I'm not exactly sure what they are allowed to do in Amsterdam that we are not allowed to do in the United States except smoke hash and advertise hookers in brothel windows, but I guess he's referring to the general attitude. Maybe you can do it here, but people expect you to feel bad about it.

“There's a museum there,” she says excitedly. “It's an erotic museum!”

They look at each other and grin at the word
erotic.
I am standing two feet away, but I can see their pupils dilating. I wonder if I ought to leave them alone. Then he looks at me. “We are extremely sexual together.” No kidding. Is there a company procedure for dealing with couples in rut? I should have studied my packet.

His girlfriend is older than he is and though she always figured she was sexually adventurous, she was tame compared to him and his friends. There's a world of difference. At parties with his buddies, somebody will slip a porn DVD into a player and it will run as background entertainment. “His generation are like, ‘Hey, just let me lead my life,'” she says.

Their sex life has become one big experiment. “I will see something and say, ‘Oh, let's give that a shot,'” she explains. “It's a big thing for us. We don't draw lines. Well, we did draw one line. Anything that hurts. We have talked about other people, but that depends on how strong we are in our relationship. If we did bring somebody else into bed, it would be like they were a toy.”

“Yeah,” he says, “we'd treat 'em like a toy.”

It's just too damn bad, what with all that American hero BS that “we're in the public eye and so we have to be completely upstanding,” she says. They're kind of tired of the whole hero shtick, actually. Being a paragon is a burden.
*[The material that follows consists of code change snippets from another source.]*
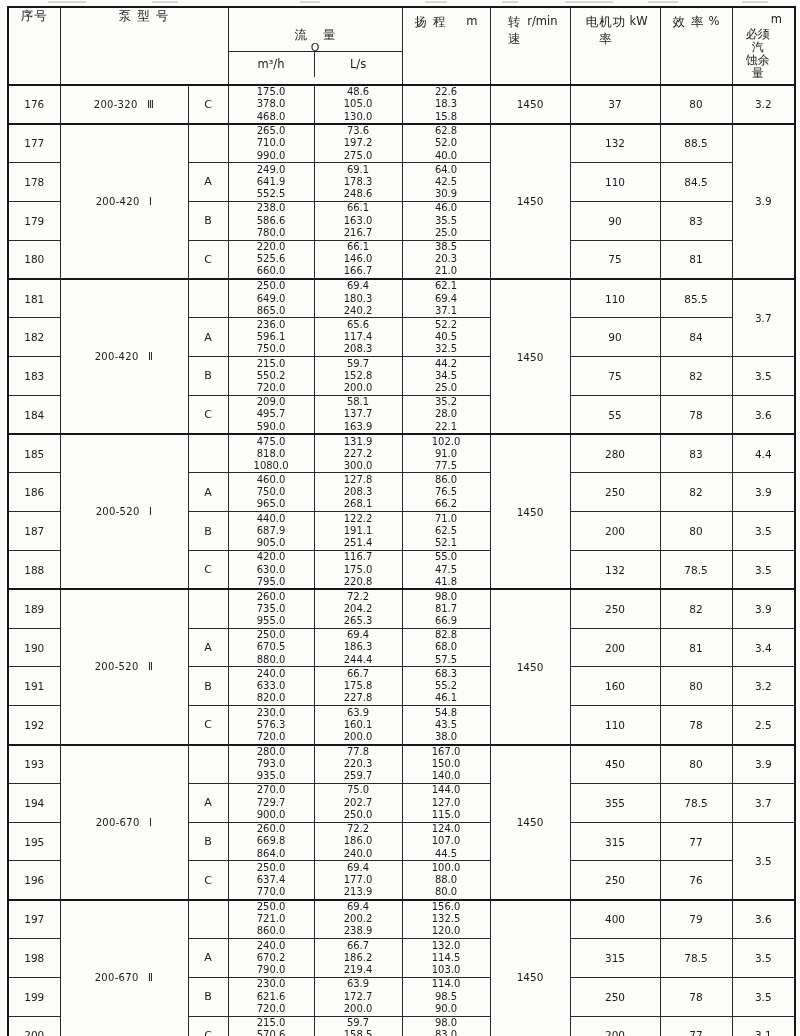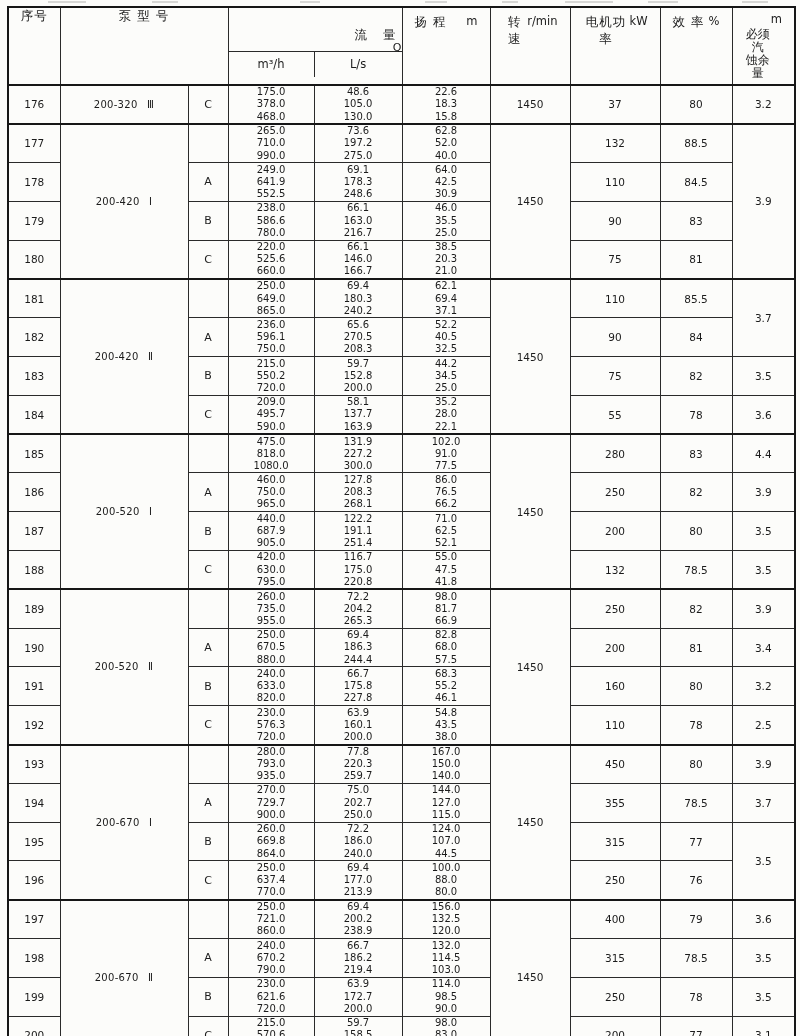--- a/index.html
+++ b/index.html
@@ -38,7 +38,7 @@
 
   th.flow-th{padding:0;}
   .flow-top{height:27px;box-sizing:border-box;border-bottom:1px solid #2a2a2a;
-            display:flex;flex-direction:column;align-items:flex-end;margin-top:9px;}
+            display:flex;flex-direction:column;align-items:center;margin-top:9px;}
   .flow-label{line-height:16px;padding-top:2px;letter-spacing:6px;text-indent:6px;}
   .flow-q{line-height:9px;font-size:11px;letter-spacing:0;}
   .flow-sub{display:flex;height:25px;justify-content:center;}

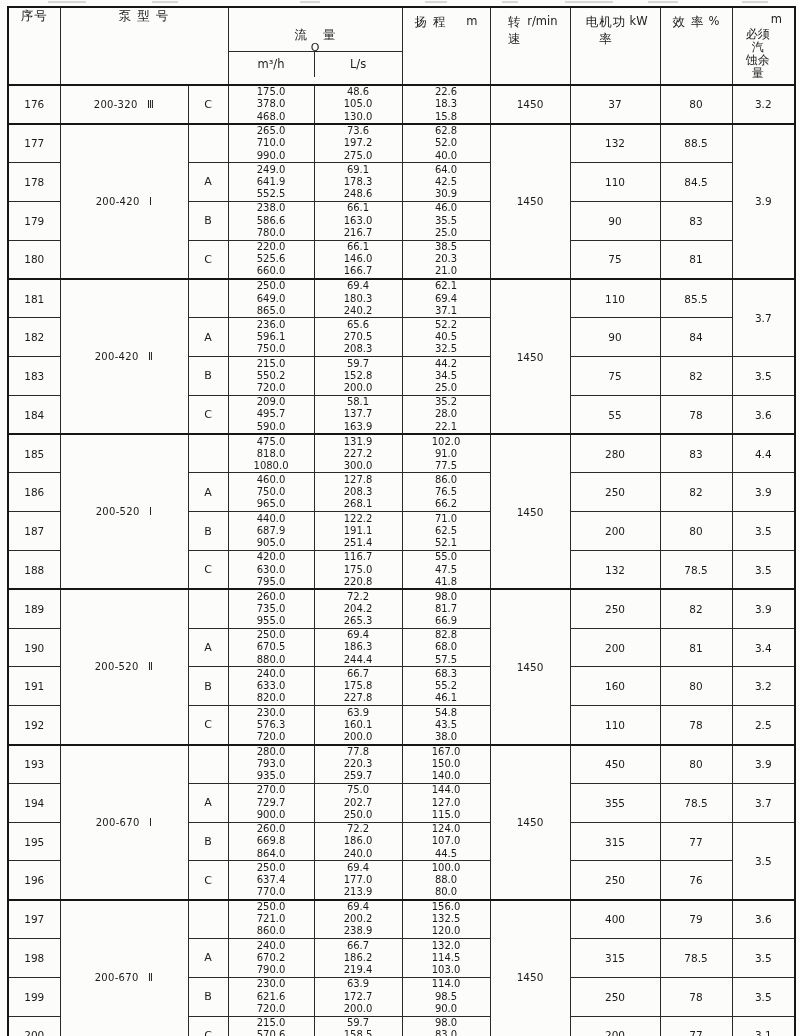--- a/index.html
+++ b/index.html
@@ -281,7 +281,7 @@
           </td>
           <td>
             <div class="ln">65.6</div>
-            <div class="ln">270.5</div>
+            <div class="ln">117.4</div>
             <div class="ln">208.3</div>
           </td>
           <td>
Back at the firehouse, brother, that's where you get the real story about America's heroes. “We get back to the house and it gets pretty bad” with the sex talk and the jokes and the porn. “Like, there's this poster at work? An old-style nurse with a cap, kneeling, and Uncle Sam's hands on the side of her head, and it says, ‘Take one for America.' But we have those things behind closed doors so when the public comes in that is not what they see.”

I mention something liberal and sensitive about sexual harassment and she laughs at me.
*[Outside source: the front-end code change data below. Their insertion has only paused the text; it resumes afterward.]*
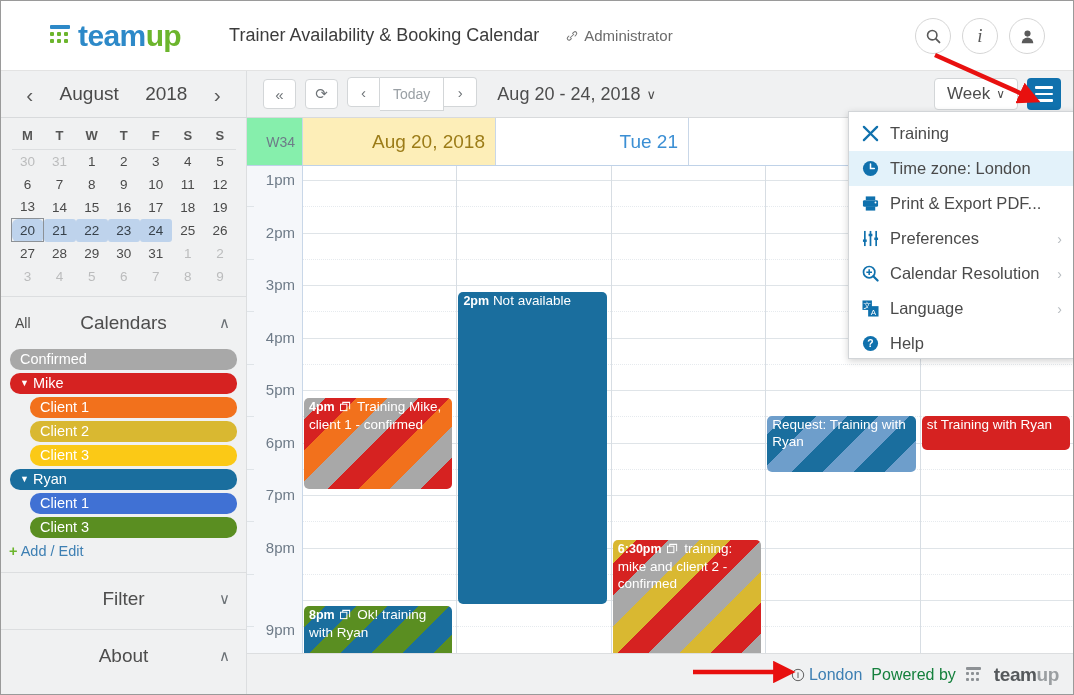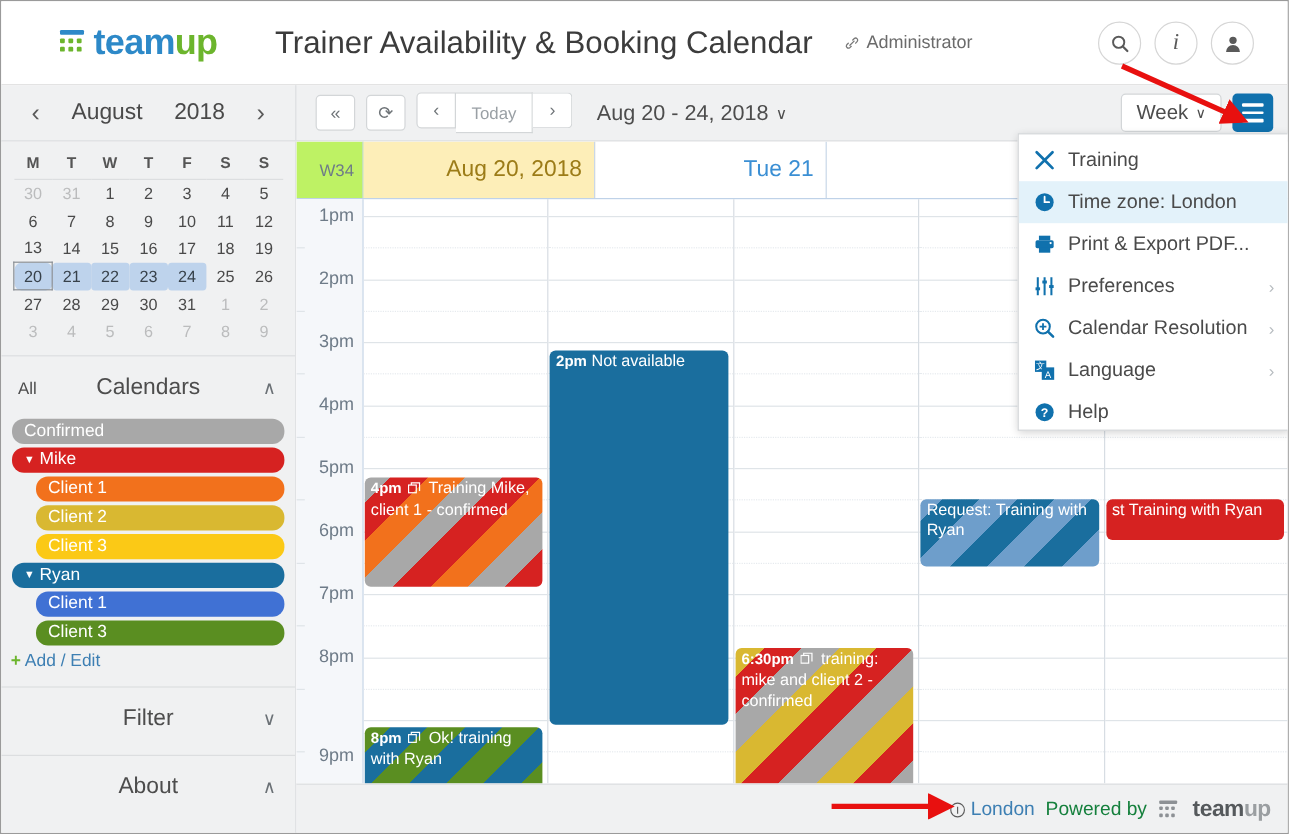--- a/index.html
+++ b/index.html
@@ -30,7 +30,7 @@
   .lt-blue { color:#2d89c8; } .lt-green { color:#6cb52d; }
 
   #page-title {
-    margin-left:48px; font-size:26px; color:#3c3c3c; font-weight:normal;
+    margin-left:48px; font-size:18px; color:#3c3c3c; font-weight:normal;
     white-space:nowrap;
   }
   #admin-link {

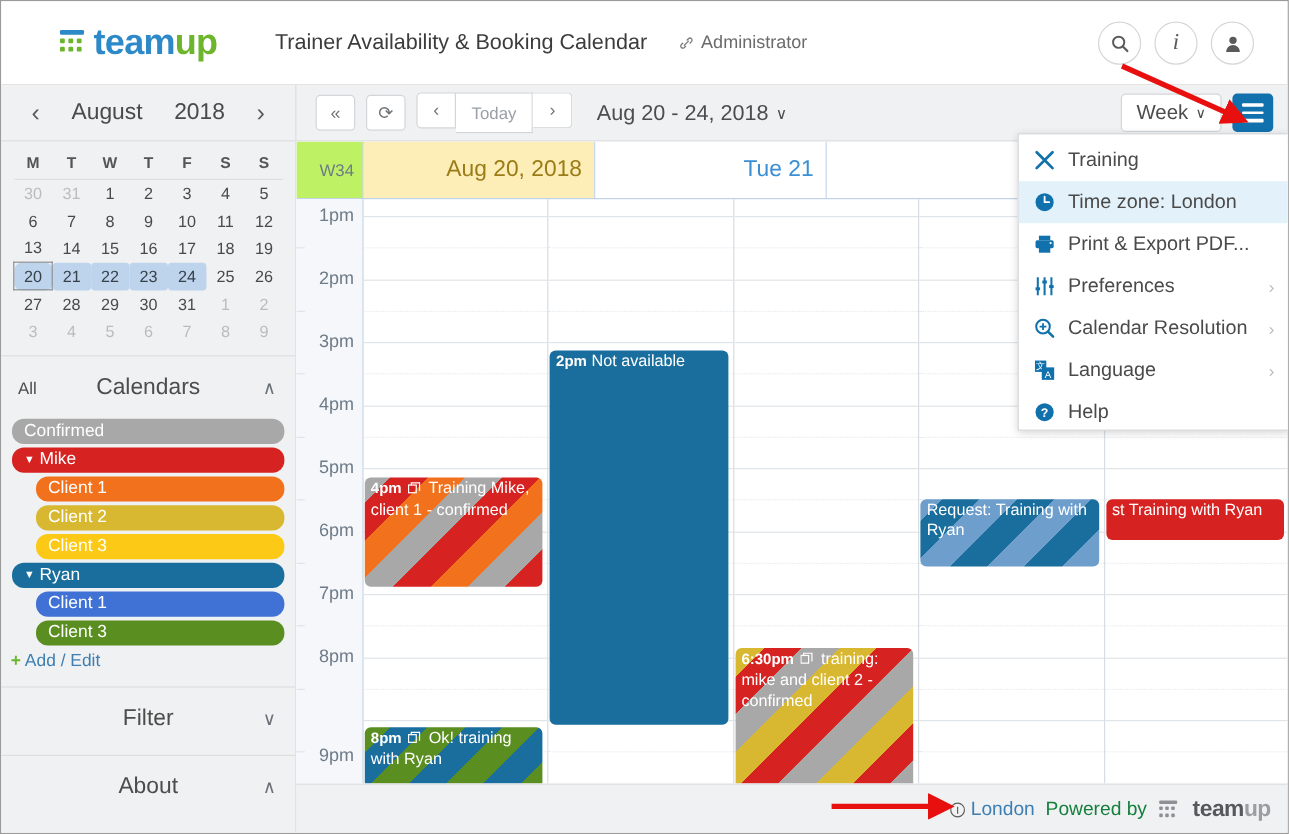--- a/index.html
+++ b/index.html
@@ -134,7 +134,7 @@
   }
   #cal-head { height:48px; display:flex; border-bottom:1px solid #bfd2e8; }
   #cal-head .gutter {
-    width:56px; background:#bef264; border-right:1px solid #c9d7e8;
+    width:56px; background:#86efac; border-right:1px solid #c9d7e8;
     display:flex;align-items:center;justify-content:flex-end;
     padding-right:7px; font-size:14px; color:#6e7b88;
   }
“Hey,” he announces, “maybe I am going to hell, but I'll be driving the bus!”

The other customers are equally defiant, if less colorful. They don't think they should have to apologize to anybody or feel the slightest sense of shame. “This should not be part of any political discussion,” the school-board lady's Republican friend says. “This is about personal choices. I separate the two. Some politician should not be able to ban this. This is the basis of America! Personal choice!”